**What this task involves:**
Every line of the entries below that mentions "moved" is to be copied out.

**Stored data:**

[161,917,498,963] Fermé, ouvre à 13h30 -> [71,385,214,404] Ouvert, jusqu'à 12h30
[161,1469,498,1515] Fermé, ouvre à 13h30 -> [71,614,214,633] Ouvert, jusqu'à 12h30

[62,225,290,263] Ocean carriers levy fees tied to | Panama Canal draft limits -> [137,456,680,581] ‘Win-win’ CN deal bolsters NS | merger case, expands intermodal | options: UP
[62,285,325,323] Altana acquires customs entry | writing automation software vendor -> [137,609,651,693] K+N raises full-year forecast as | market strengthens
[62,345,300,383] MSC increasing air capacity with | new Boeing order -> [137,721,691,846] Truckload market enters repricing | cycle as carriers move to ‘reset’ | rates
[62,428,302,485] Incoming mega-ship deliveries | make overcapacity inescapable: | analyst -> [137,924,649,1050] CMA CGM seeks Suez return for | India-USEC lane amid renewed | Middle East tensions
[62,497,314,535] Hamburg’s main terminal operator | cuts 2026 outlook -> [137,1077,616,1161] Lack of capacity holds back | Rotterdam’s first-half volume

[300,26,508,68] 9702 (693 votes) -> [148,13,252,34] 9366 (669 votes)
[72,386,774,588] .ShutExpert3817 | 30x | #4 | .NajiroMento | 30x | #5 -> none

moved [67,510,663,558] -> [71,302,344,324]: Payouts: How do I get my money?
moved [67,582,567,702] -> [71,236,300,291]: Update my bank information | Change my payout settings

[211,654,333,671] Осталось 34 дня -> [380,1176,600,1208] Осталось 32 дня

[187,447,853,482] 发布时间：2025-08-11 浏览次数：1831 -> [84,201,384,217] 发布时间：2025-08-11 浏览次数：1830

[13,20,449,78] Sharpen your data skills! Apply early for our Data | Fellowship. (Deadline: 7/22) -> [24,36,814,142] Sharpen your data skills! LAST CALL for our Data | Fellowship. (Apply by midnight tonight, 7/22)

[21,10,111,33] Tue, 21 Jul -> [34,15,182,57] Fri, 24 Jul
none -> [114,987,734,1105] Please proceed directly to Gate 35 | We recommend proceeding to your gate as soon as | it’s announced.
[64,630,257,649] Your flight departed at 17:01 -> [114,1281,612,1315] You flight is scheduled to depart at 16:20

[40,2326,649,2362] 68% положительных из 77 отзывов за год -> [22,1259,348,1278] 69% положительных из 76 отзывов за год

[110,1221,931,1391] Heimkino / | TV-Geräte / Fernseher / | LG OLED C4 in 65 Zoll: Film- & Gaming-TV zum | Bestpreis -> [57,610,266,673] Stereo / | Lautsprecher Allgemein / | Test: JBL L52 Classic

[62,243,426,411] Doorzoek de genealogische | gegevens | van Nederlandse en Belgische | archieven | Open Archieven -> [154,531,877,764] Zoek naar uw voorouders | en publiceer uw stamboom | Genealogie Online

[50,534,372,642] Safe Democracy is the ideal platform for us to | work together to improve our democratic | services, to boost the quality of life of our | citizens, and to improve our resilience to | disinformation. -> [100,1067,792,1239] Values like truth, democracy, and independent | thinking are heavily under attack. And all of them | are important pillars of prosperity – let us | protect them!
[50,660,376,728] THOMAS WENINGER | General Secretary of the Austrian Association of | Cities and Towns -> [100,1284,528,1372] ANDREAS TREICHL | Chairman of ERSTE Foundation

**Answer for the task:**
moved [67,510,663,558] -> [71,302,344,324]: Payouts: How do I get my money?
moved [67,582,567,702] -> [71,236,300,291]: Update my bank information | Change my payout settings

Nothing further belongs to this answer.